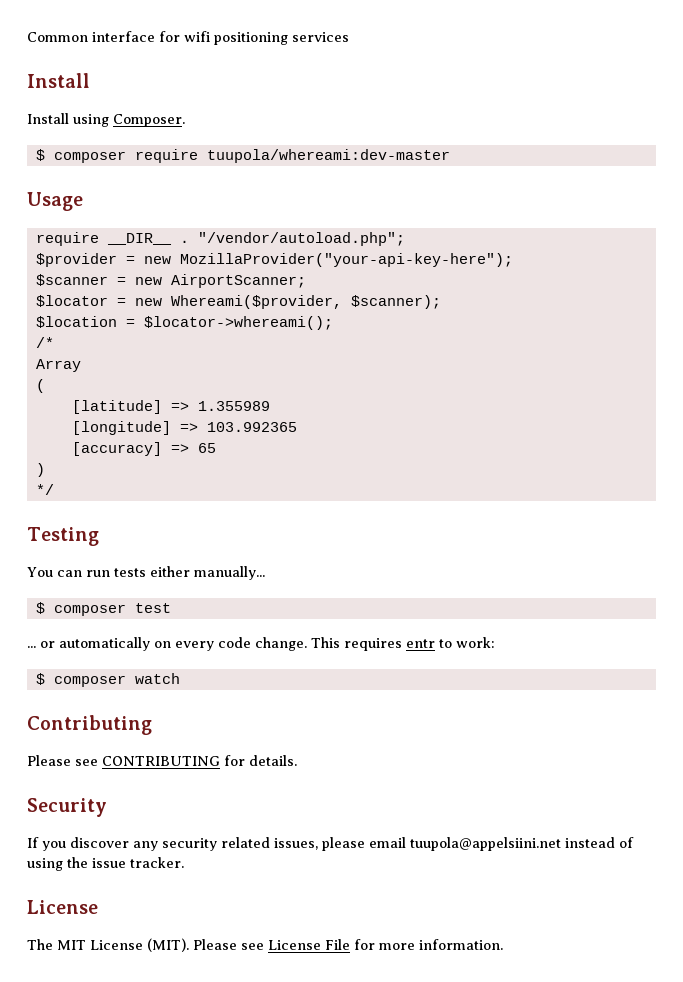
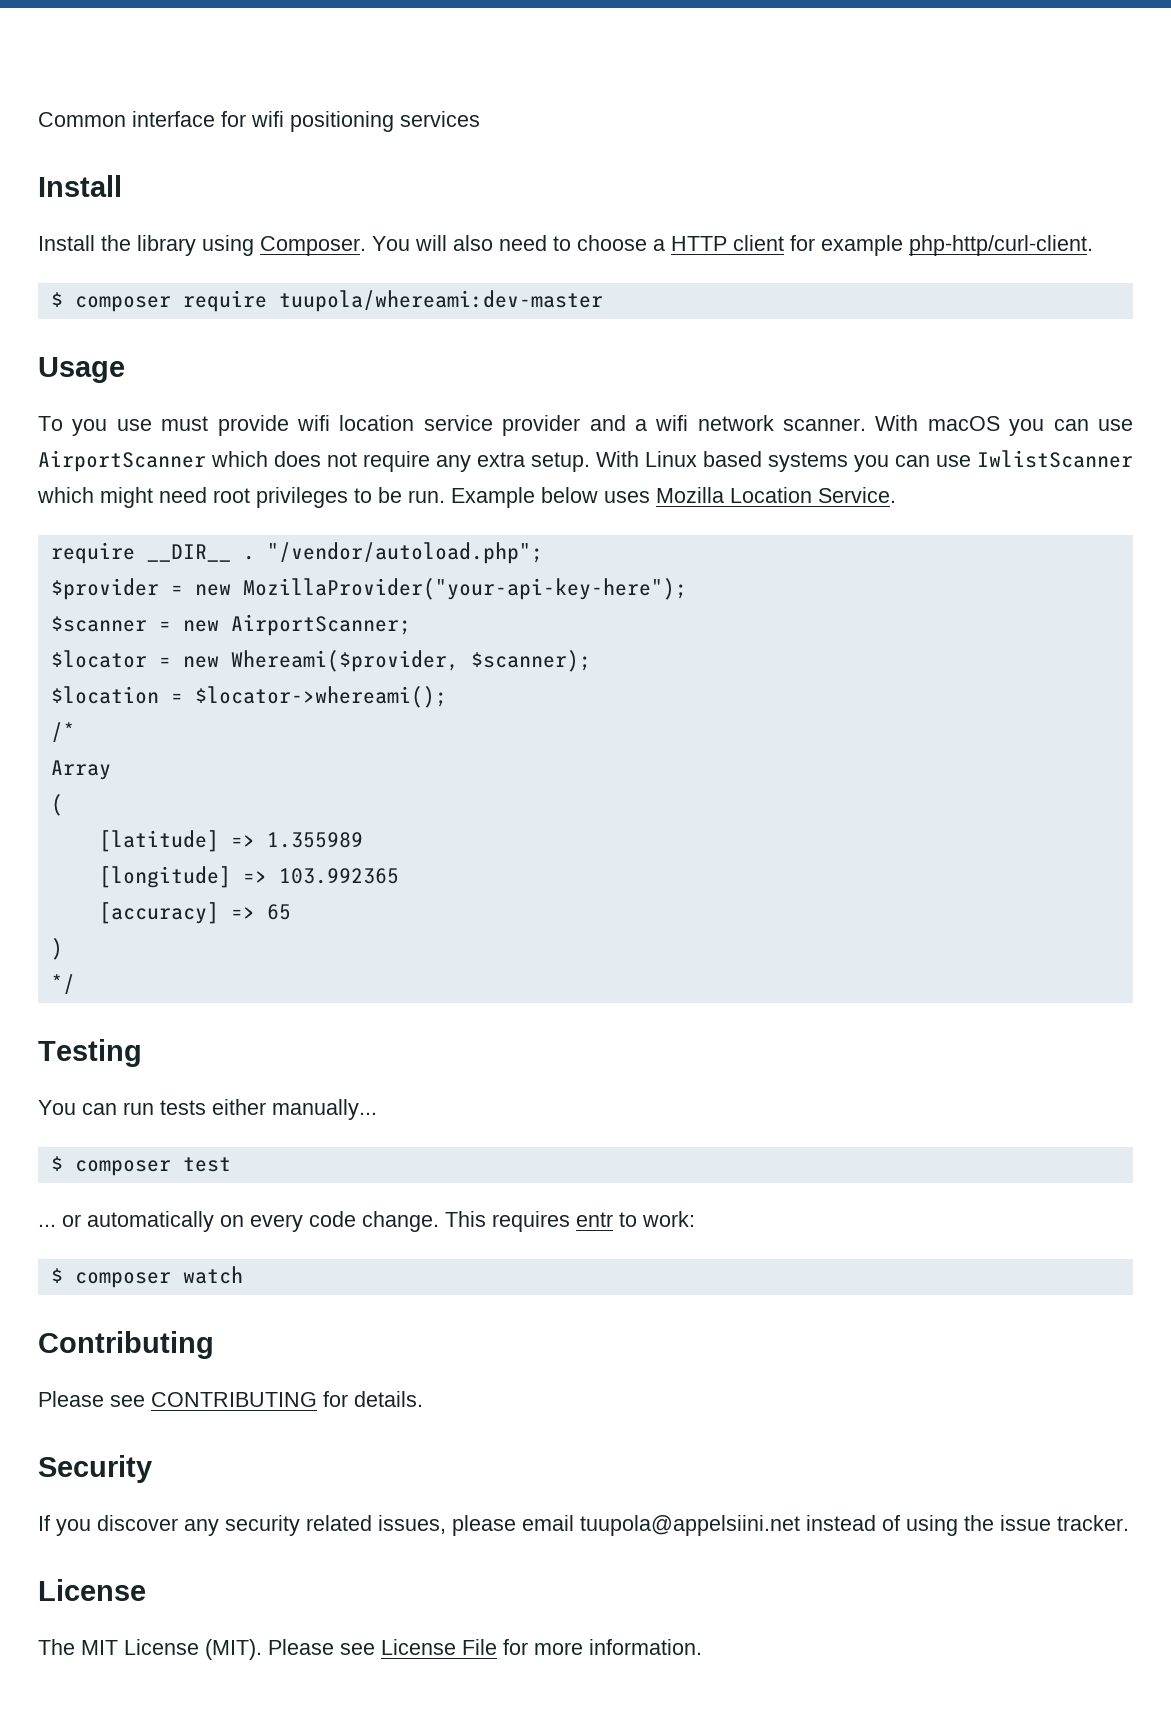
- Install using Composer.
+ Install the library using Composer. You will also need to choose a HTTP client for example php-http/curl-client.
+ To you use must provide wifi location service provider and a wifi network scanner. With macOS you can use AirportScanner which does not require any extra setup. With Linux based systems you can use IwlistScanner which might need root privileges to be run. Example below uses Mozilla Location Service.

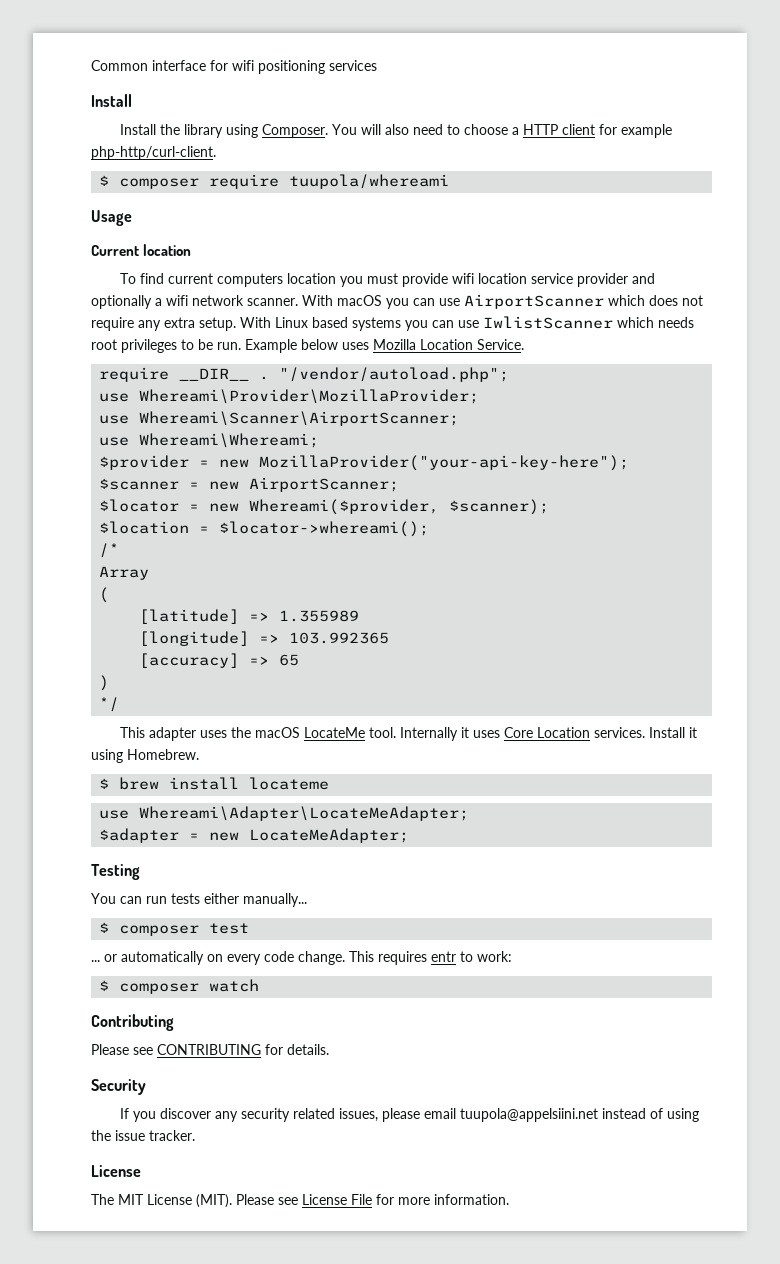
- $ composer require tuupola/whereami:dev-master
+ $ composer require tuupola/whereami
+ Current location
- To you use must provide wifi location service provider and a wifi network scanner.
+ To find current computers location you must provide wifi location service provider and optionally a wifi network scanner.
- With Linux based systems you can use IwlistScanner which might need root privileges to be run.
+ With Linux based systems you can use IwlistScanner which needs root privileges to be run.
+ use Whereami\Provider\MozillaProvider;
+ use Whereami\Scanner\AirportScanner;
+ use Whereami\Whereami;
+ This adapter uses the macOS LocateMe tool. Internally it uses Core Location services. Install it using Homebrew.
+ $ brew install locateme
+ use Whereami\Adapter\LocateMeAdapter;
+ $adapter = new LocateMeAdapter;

○ ○ ○ ○

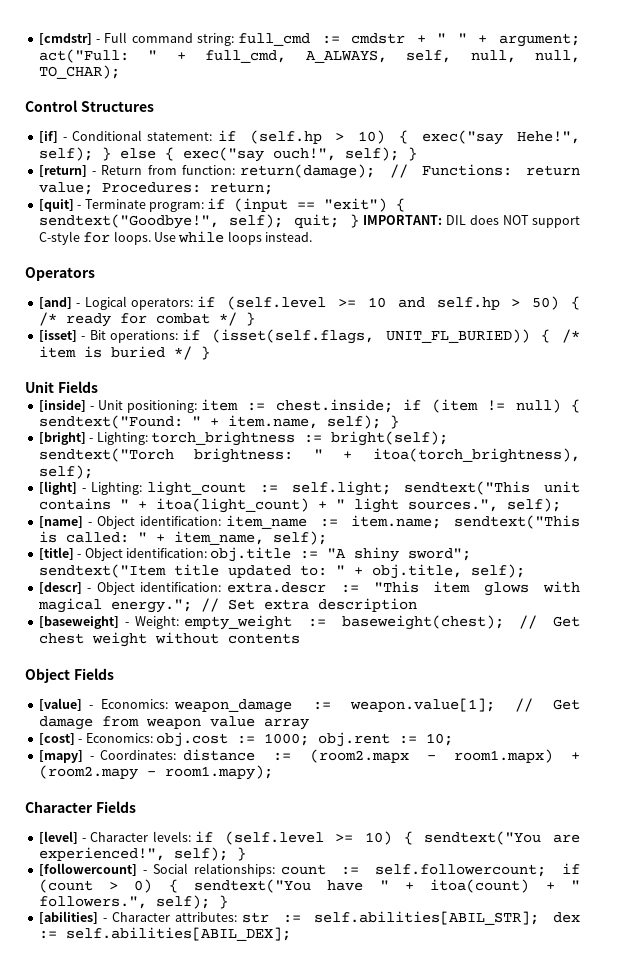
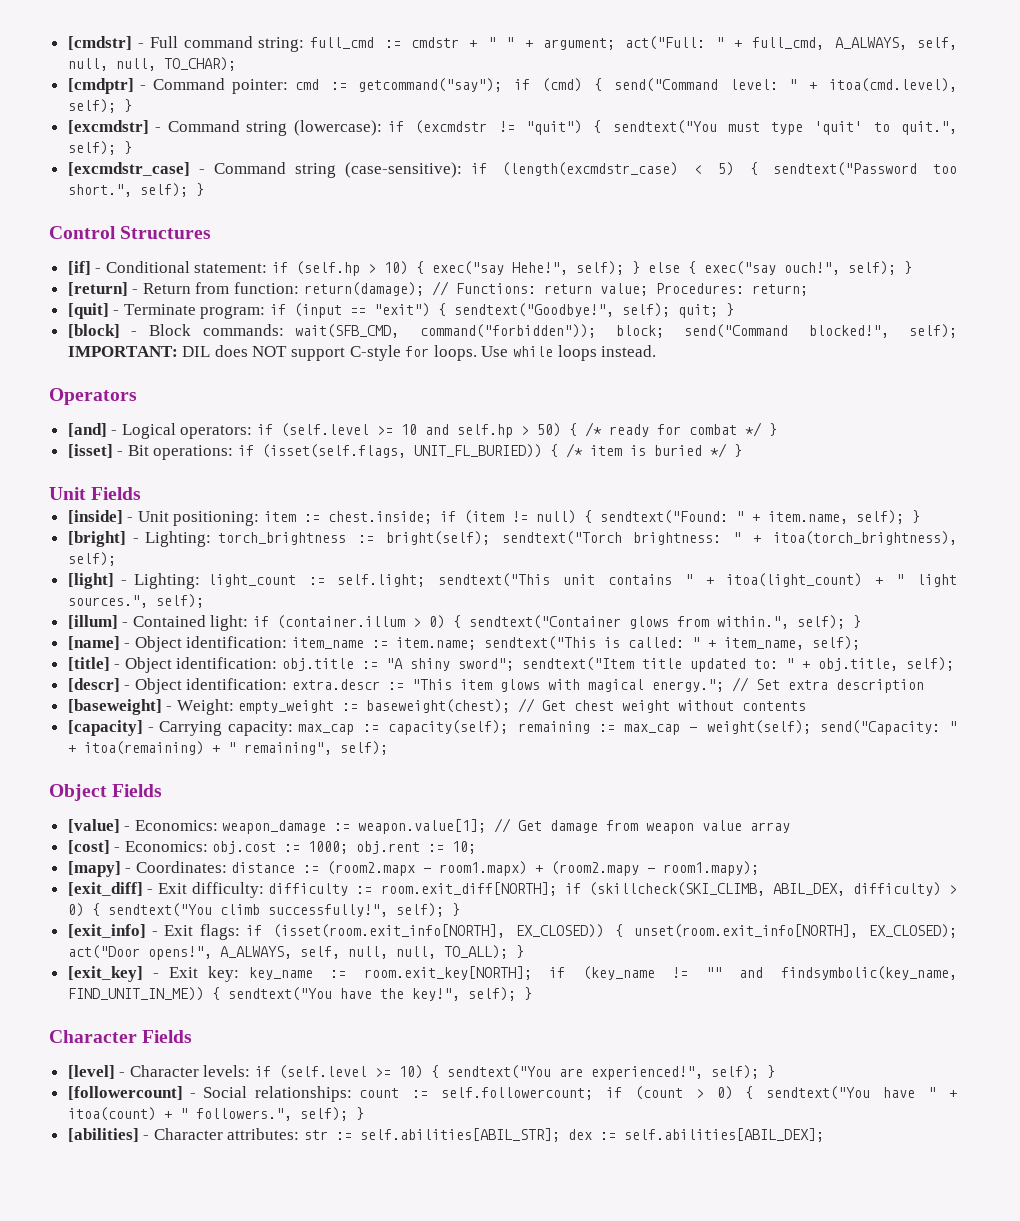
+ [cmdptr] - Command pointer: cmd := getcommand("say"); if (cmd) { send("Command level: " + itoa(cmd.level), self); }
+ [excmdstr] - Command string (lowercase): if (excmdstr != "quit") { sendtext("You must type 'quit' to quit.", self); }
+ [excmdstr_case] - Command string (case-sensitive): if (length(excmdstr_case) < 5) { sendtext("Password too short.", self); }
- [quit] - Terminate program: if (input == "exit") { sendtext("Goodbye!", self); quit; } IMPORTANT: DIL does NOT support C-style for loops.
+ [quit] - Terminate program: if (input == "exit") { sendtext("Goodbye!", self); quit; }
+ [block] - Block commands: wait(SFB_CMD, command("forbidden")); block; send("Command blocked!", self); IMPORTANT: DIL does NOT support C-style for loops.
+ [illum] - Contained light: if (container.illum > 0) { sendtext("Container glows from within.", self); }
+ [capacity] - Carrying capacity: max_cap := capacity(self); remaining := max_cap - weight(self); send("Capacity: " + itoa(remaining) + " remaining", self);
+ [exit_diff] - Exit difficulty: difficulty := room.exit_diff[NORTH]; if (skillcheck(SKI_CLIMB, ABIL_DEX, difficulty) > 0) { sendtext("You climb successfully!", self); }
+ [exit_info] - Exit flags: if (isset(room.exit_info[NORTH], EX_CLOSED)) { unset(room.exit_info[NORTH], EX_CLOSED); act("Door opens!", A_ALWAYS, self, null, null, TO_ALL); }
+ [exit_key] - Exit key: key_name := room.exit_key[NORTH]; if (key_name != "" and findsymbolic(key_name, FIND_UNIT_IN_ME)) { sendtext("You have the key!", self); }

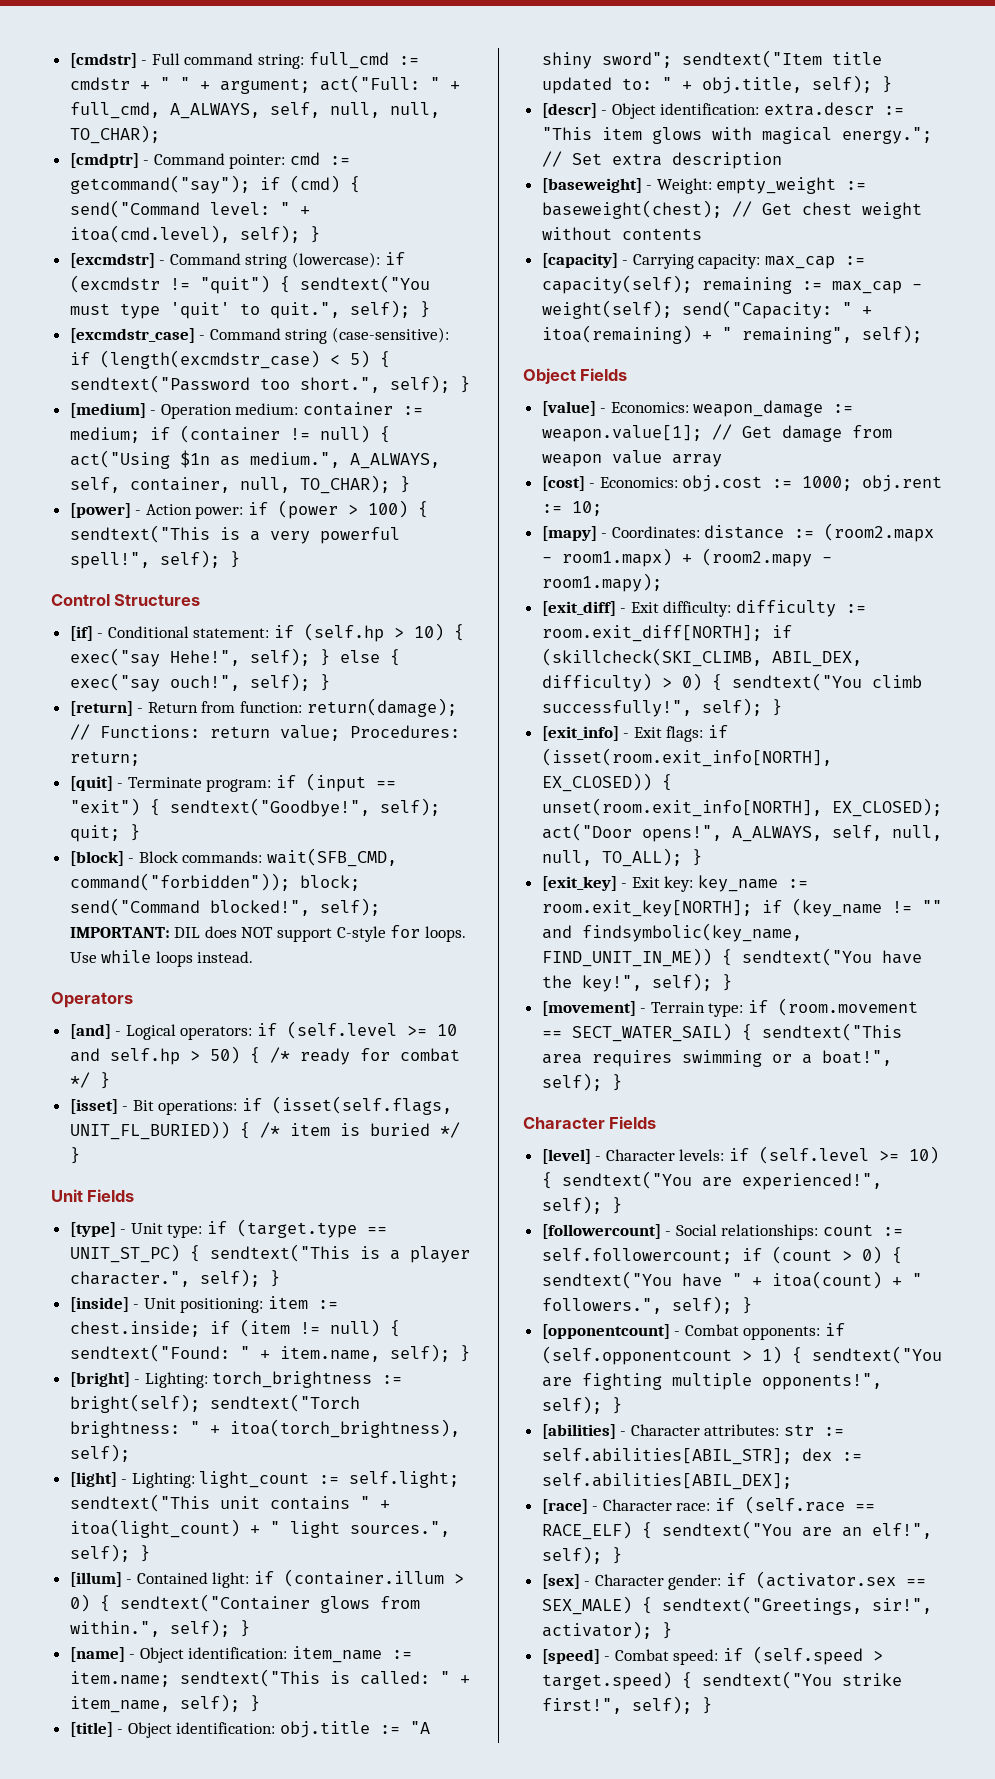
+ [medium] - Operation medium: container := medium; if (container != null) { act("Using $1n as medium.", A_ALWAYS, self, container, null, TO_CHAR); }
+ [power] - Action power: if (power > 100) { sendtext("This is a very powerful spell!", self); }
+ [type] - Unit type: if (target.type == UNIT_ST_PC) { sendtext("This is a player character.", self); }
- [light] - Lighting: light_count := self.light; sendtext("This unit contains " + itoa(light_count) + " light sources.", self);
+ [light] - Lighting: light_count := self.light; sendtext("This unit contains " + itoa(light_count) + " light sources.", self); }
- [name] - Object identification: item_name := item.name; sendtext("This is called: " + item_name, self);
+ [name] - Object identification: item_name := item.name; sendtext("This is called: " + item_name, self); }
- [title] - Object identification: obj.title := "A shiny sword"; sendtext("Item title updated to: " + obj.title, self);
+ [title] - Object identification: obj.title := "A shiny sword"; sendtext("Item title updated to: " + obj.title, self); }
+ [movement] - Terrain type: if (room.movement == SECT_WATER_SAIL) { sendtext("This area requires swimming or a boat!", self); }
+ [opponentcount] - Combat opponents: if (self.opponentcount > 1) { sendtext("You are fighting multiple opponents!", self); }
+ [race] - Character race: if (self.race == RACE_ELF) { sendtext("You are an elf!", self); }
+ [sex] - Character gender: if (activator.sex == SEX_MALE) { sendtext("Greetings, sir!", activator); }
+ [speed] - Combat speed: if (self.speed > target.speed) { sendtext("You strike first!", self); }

○ ○ ○ ○

> **Required action**
To complete this exercise, transcribe exactly the lines above from the one that holds "- Install using Composer." through the one that holds "- With Linux". Pictures stay out.

> **Response below**
- Install using Composer.
+ Install the library using Composer. You will also need to choose a HTTP client for example php-http/curl-client.
+ To you use must provide wifi location service provider and a wifi network scanner. With macOS you can use AirportScanner which does not require any extra setup. With Linux based systems you can use IwlistScanner which might need root privileges to be run. Example below uses Mozilla Location Service.

- $ composer require tuupola/whereami:dev-master
+ $ composer require tuupola/whereami
+ Current location
- To you use must provide wifi location service provider and a wifi network scanner.
+ To find current computers location you must provide wifi location service provider and optionally a wifi network scanner.
- With Linux based systems you can use IwlistScanner which might need root privileges to be run.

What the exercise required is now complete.